# Cheshire Figment passed away today...



## Spark Keeper

Mike Tuchman, the boards go-to for WDW tickets or how to handle DIS-abilities,

died in a Florida hospital on Saturday, October 24, 2015.   He was 75.

More to follow.  But, how do we tell the cat that he's not coming home?

At least he's going home to JudySue...

(sorry about the format, but it's my first post)


----------



## Halloweenqueen

So sorry to hear this!  CF was such a wonderful and important part of the DIS community.  My deepest sympathy to his loved ones.


----------



## kmb584

How terribly sad.


----------



## Disneylover99

Sad news. 
He was such a great help on these boards.


----------



## WebmasterJackie

Oh no! This is such sad news.

My condolences to all of his family and friends. We'll sure miss him around here.


----------



## Dan Murphy

So very sad to hear the news.  Mike was always such a sharing person, sharing with his fellow dis members here the knowledge he had, a good guy for sure.  Mike will certainly be missed. Condolences extended to his friends and family, here and elsewhere.


----------



## Music City Mama

Thanks, @Spark Keeper, for passing this info onto to the boards. So sad to hear. I've often wondered where he had been lately. He really was a wealth of knowledge.


----------



## Meriweather

Oh...so sad to hear. He will be missed. 
Condolences to all that knew him.


----------



## *NikkiBell*

I'm so sad to hear this news.


----------



## appleorchard

He was so helpful. Someone I really admired and have missed the last few years here.


----------



## Allison

He was a valuable member of the community. I'm sorry to hear this news.


----------



## Gizmo1951

He will be missed.  My thoughts and prayers are with him. He always answered my ticket questions.


----------



## leebee

Thank you for sharing this very sad news. Cheshire Figment will be missed. Condolences for his family.


----------



## Forevermarypoppins

_I knew he was missing for awhile. How sad for The DIS, he was such an invaluable source of WDW knowledge.
He helped me out and I'm going to miss him.
R I P_


----------



## mrsR123

I'm so sorry to hear of this and for the passing of your friend. Cheshire Figment/Mike was a valued member of this community. He truly loved the parks and wanted to help others.


----------



## mackeymouse4eva

Thank you Mike for giving so generously for so many years. The DISboards will not be the same without you. 

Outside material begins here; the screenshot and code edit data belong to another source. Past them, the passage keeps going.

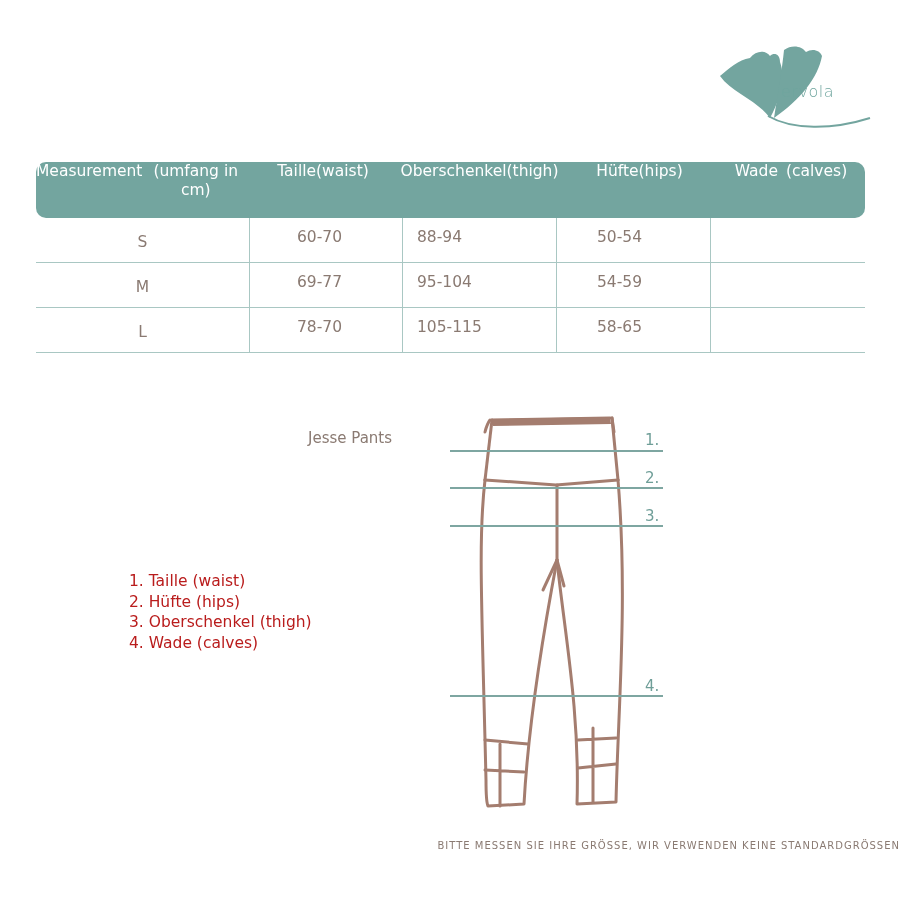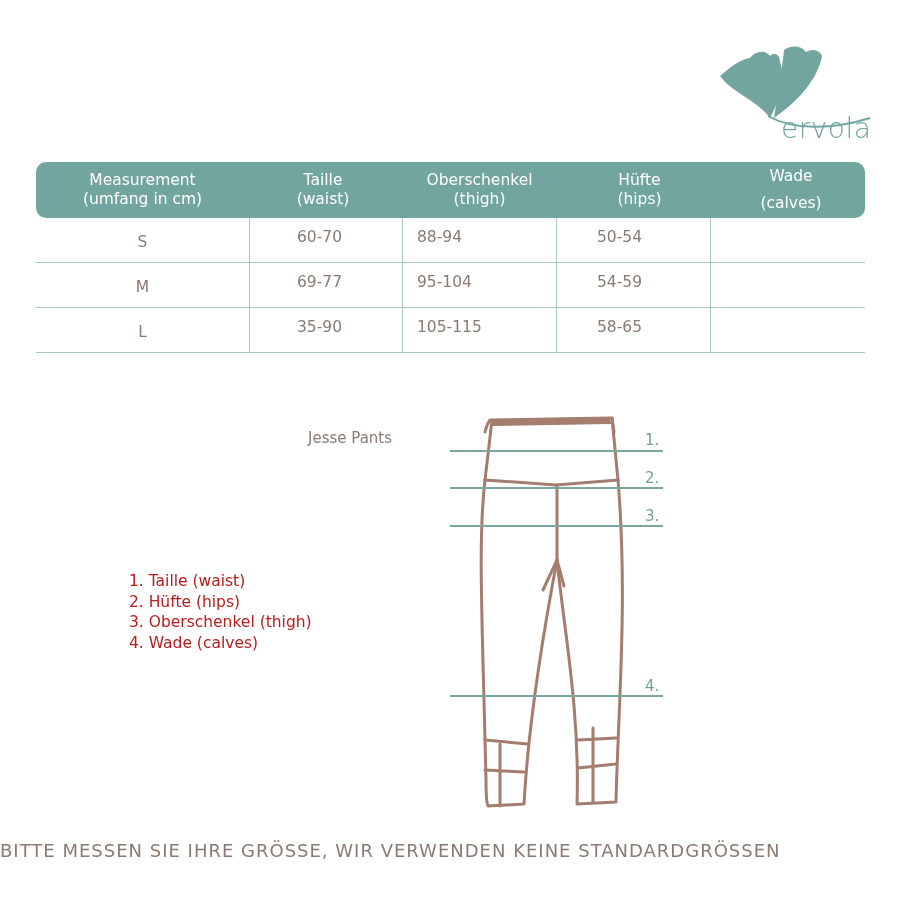--- a/index.html
+++ b/index.html
@@ -6,8 +6,8 @@
   body { width:900px; height:900px; background:#ffffff; position:relative; overflow:hidden;
          font-family:"DejaVu Sans", "Liberation Sans", sans-serif; }
   .logo { position:absolute; left:712px; top:38px; width:170px; height:95px; }
-  .logo-word { position:absolute; left:781px; top:82px; font-size:28px; color:#6fa59e;
-               font-family:"DejaVu Sans", sans-serif; font-weight:300; letter-spacing:0.5px;margin-top:30px; }
+  .logo-word { position:absolute; left:781px; top:82px; font-size:16px; color:#6fa59e;
+               font-family:"DejaVu Sans", sans-serif; font-weight:300; letter-spacing:0.5px; }
   .table { position:absolute; left:36px; top:162px; width:829px; }
   .thead { background:#73a59f; border-radius:10px; height:56px; display:flex; color:#fff;
            font-size:15.5px; line-height:19px; }

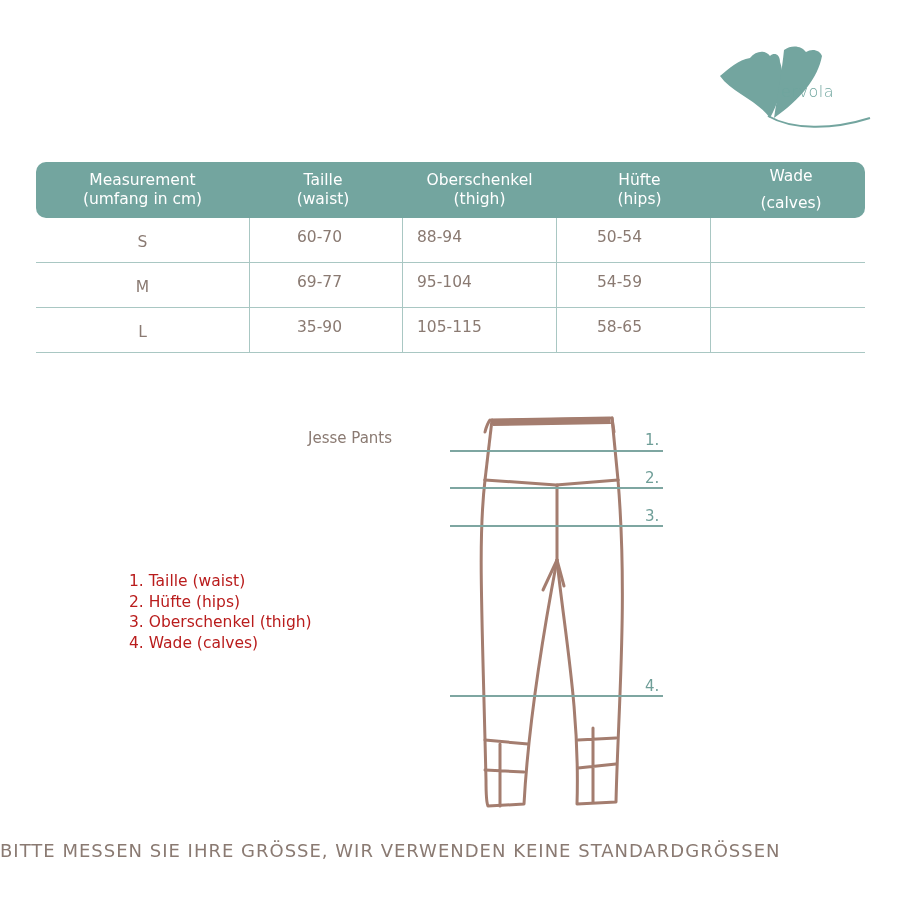--- a/index.html
+++ b/index.html
@@ -11,7 +11,7 @@
   .table { position:absolute; left:36px; top:162px; width:829px; }
   .thead { background:#73a59f; border-radius:10px; height:56px; display:flex; color:#fff;
            font-size:15.5px; line-height:19px; }
-  .thead .th { text-align:center; display:flex; flex-direction:column; justify-content:center; }
+  .thead .th { text-align:center; display:flex; flex-direction:row; justify-content:center; }
   .row { display:flex; height:44px; border-bottom:1px solid #a9c7c3; }
   .cell { color:#8a7a72; font-size:15.5px; display:flex; align-items:center; }
   .cell.vb { border-right:1px solid #a9c7c3; }

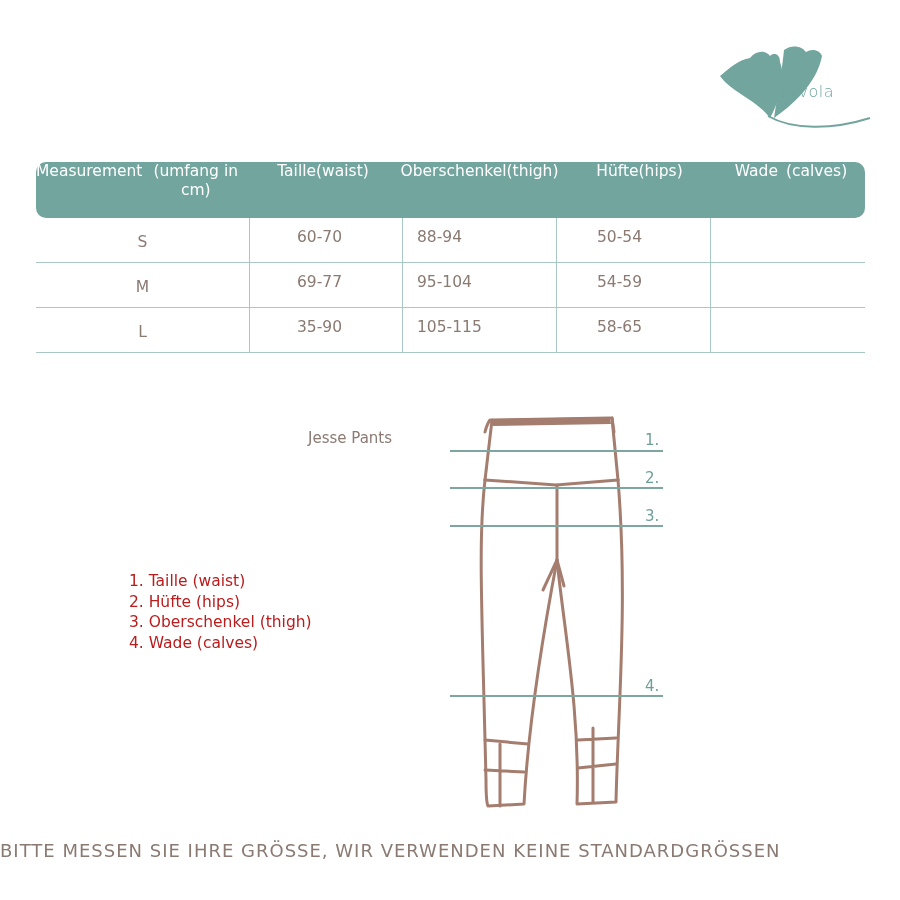--- a/index.html
+++ b/index.html
@@ -82,7 +82,7 @@
   </div>
   <div class="row">
     <div class="cell c0 vb">L</div>
-    <div class="cell c1 vb">35-90</div>
+    <div class="cell c1 vb">78-70</div>
     <div class="cell c2 vb">105-115</div>
     <div class="cell c3 vb">58-65</div>
     <div class="cell c4"></div>

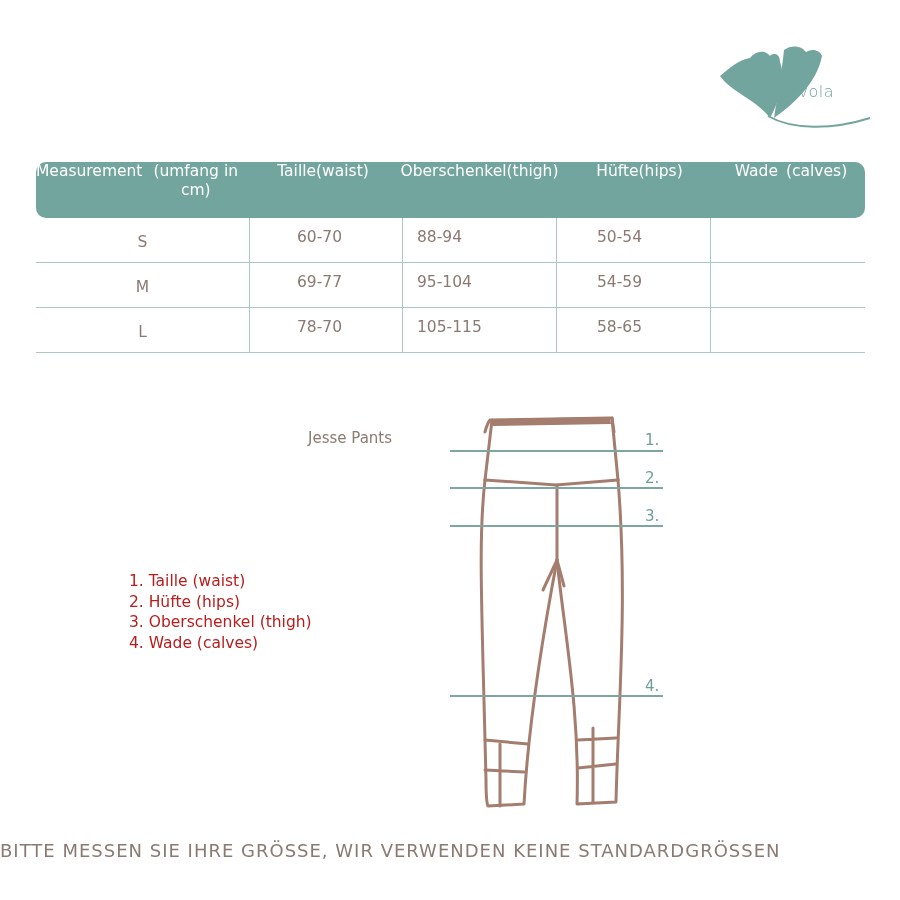--- a/index.html
+++ b/index.html
@@ -27,8 +27,8 @@
   .mline { position:absolute; height:2px; background:#7ea6a1; left:450px; width:213px; }
   .mnum { position:absolute; left:645px; color:#6f9e98; font-size:15px; }
   .pants { position:absolute; left:440px; top:410px; width:240px; height:400px; }
-  .footer { position:absolute; left:0; width:900px; top:840px; text-align:left; color:#8a7a72;
-            font-size:18px; letter-spacing:1px; }
+  .footer { position:absolute; left:0; width:900px; top:840px; text-align:right; color:#8a7a72;
+            font-size:10px; letter-spacing:1px; }
 </style>
 </head>
 <body>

Thank you - you will be missed - you will NEVER be forgotten !


----------



## Micca

This is terrible news, he was the true "Ticketmaster."


----------



## lanejudy

So sad.  Cheshire Figment will be missed for sure!


----------



## DWillowBay

Blessings of peace and comfort to his Family and Friends.   He will be sorely missed.


----------



## PirateD

I'm very sad to hear this news.  He helped answer questions for me several times.  He will be missed.  Condolences to his family and friends.


----------



## supersuperwendy

So sad, he was very valued member of the disboards and has helped so many


----------



## LMN

I'm so sad to hear this.  RIP Cheshire!  You were such a wealth of info here on the DIS and you will be missed!


----------



## DisneyOma

He was spectacular, and will be missed dearly.


----------



## hopemax

I am sorry to read this news.  I had become familiar with Mike and Judy, many, many years ago from rec.arts.disney.parks.   In the years, that followed my parents moved to Florida and became real-life acquaintances with Mike via the World Chapter of the NFFC/DFC.


----------



## Cyrano

So sad to hear this. CF was a regular on the Theme Parks and Strategy board and we had quite a few private conversations over the years.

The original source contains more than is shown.